» **Material supplied**:
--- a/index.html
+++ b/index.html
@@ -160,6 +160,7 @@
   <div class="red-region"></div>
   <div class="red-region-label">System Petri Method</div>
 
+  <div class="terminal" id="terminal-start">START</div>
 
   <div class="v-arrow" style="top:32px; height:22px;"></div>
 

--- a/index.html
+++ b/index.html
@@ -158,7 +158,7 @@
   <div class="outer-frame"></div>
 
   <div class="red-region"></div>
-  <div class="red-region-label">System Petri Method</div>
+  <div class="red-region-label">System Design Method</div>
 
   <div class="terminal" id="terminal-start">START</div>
...
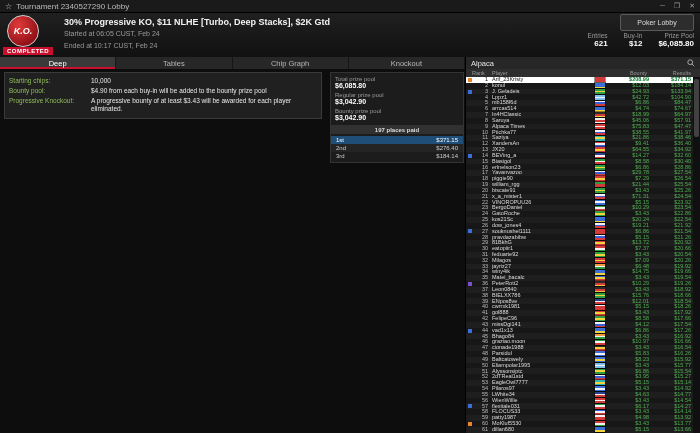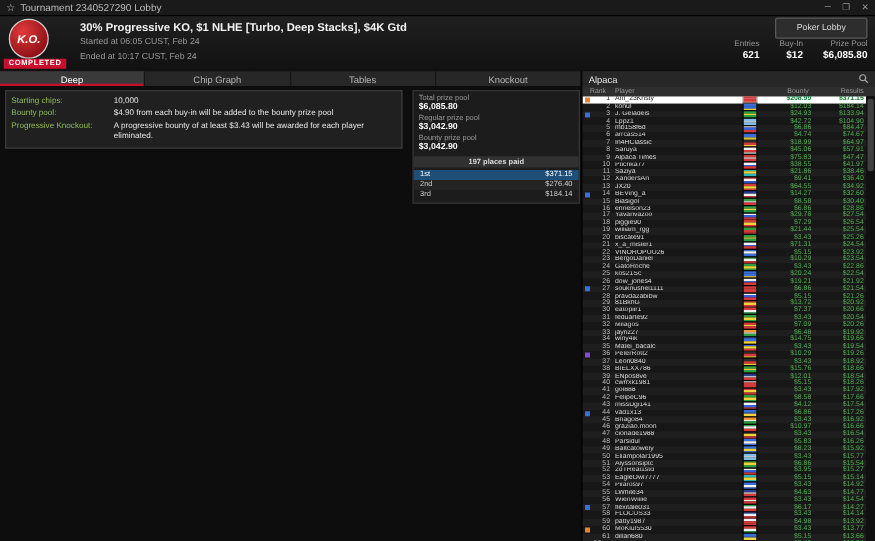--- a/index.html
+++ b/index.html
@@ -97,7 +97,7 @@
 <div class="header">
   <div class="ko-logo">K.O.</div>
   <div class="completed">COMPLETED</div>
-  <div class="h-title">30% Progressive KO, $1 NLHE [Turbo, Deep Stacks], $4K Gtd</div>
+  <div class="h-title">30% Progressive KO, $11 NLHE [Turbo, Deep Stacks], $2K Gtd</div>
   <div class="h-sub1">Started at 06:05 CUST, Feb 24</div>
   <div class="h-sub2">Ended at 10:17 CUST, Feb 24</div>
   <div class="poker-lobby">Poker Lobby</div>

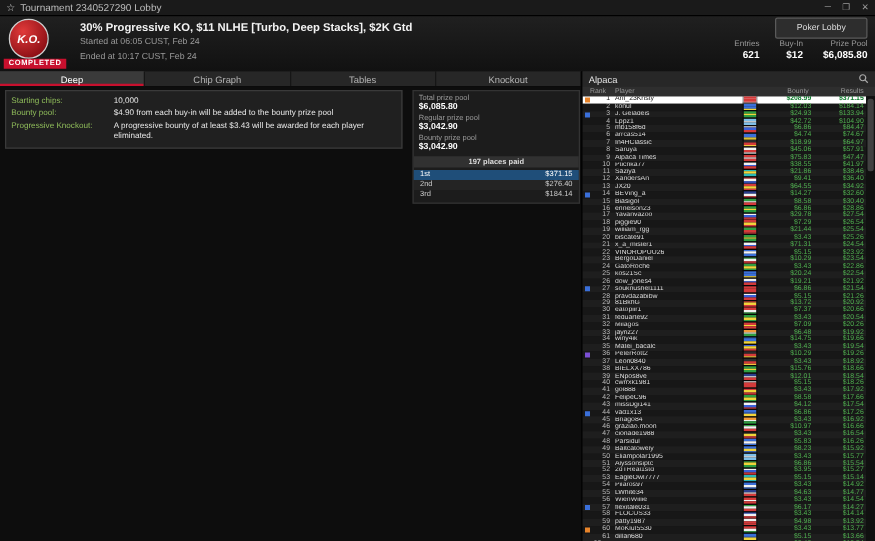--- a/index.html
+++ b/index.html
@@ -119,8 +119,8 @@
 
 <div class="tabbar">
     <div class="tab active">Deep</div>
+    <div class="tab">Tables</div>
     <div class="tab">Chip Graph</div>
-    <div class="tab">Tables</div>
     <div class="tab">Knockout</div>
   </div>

» **Work item**:
In the records above, locate every line with the string "Deep" and copy it.

» **Result for this exercise**:
-  <div class="h-title">30% Progressive KO, $1 NLHE [Turbo, Deep Stacks], $4K Gtd</div>
+  <div class="h-title">30% Progressive KO, $11 NLHE [Turbo, Deep Stacks], $2K Gtd</div>
     <div class="tab active">Deep</div>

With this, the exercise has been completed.